--- Assigned task ---
Copy out each line of the material exactly. Pictures do not belong in the copy.
::::
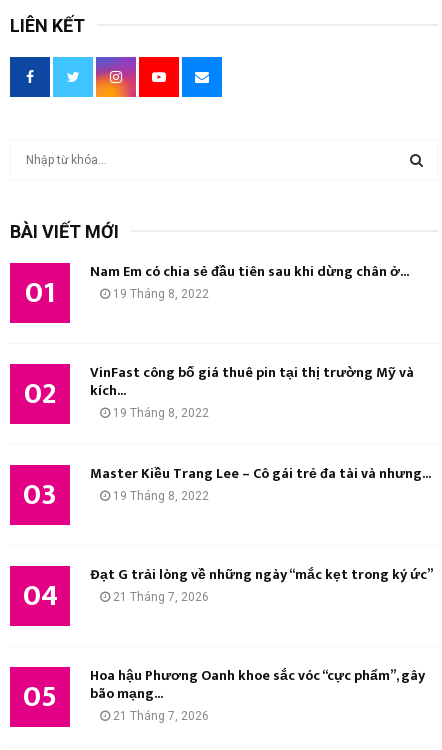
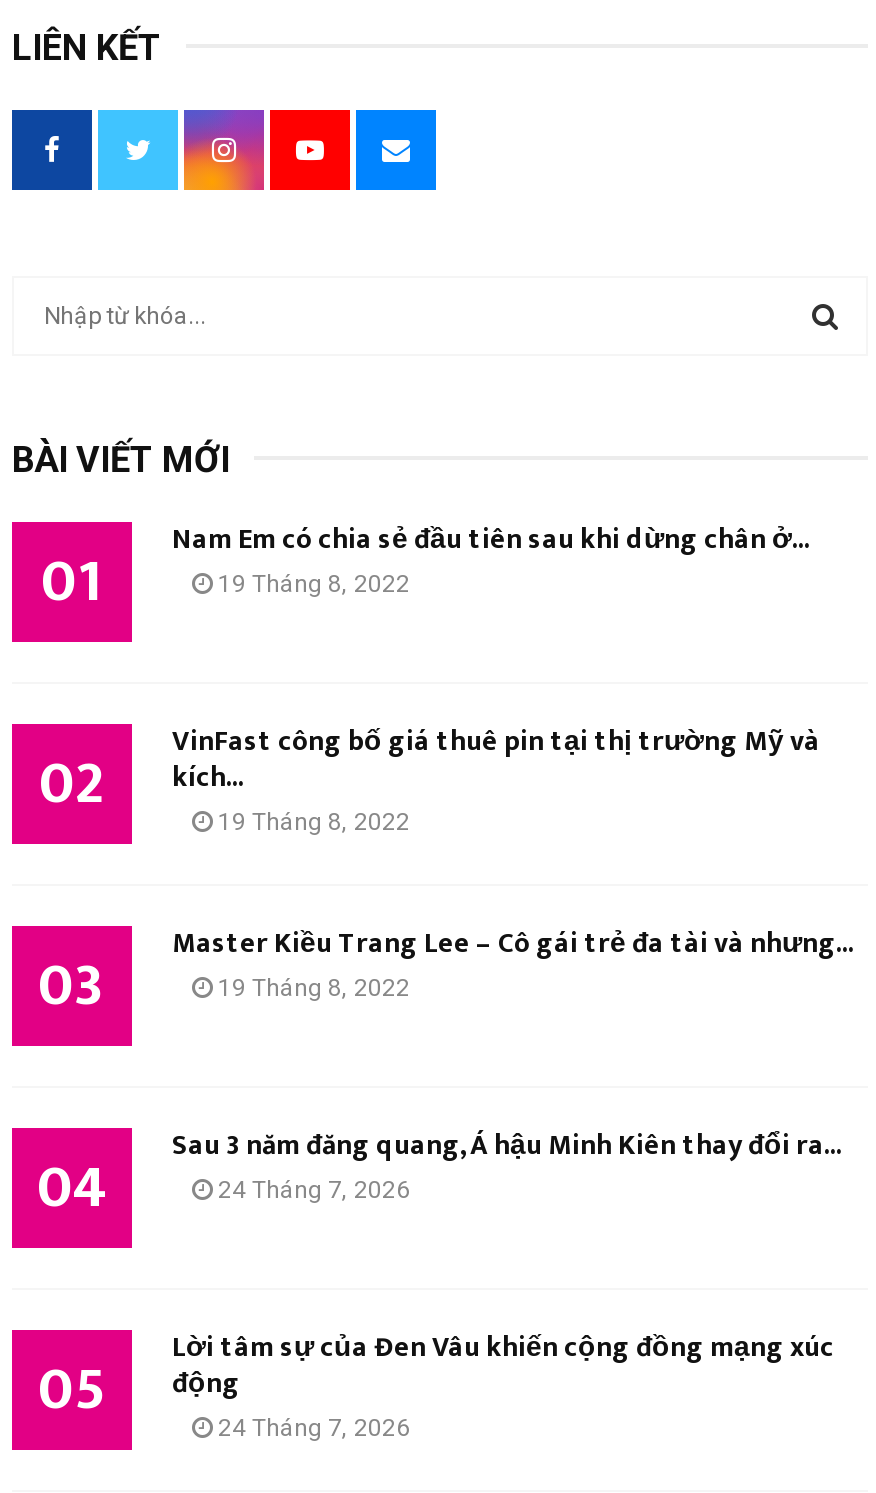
- Đạt G trải lòng về những ngày “mắc kẹt trong ký ức”
- 21 Tháng 7, 2026
+ Sau 3 năm đăng quang, Á hậu Minh Kiên thay đổi ra...
+ 24 Tháng 7, 2026

- Hoa hậu Phương Oanh khoe sắc vóc “cực phẩm”, gây
- bão mạng...
- 21 Tháng 7, 2026
+ Lời tâm sự của Đen Vâu khiến cộng đồng mạng xúc
+ động
+ 24 Tháng 7, 2026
::::
--- Written reply ---
- Đạt G trải lòng về những ngày “mắc kẹt trong ký ức”
- 21 Tháng 7, 2026
+ Sau 3 năm đăng quang, Á hậu Minh Kiên thay đổi ra...
+ 24 Tháng 7, 2026

- Hoa hậu Phương Oanh khoe sắc vóc “cực phẩm”, gây
- bão mạng...
- 21 Tháng 7, 2026
+ Lời tâm sự của Đen Vâu khiến cộng đồng mạng xúc
+ động
+ 24 Tháng 7, 2026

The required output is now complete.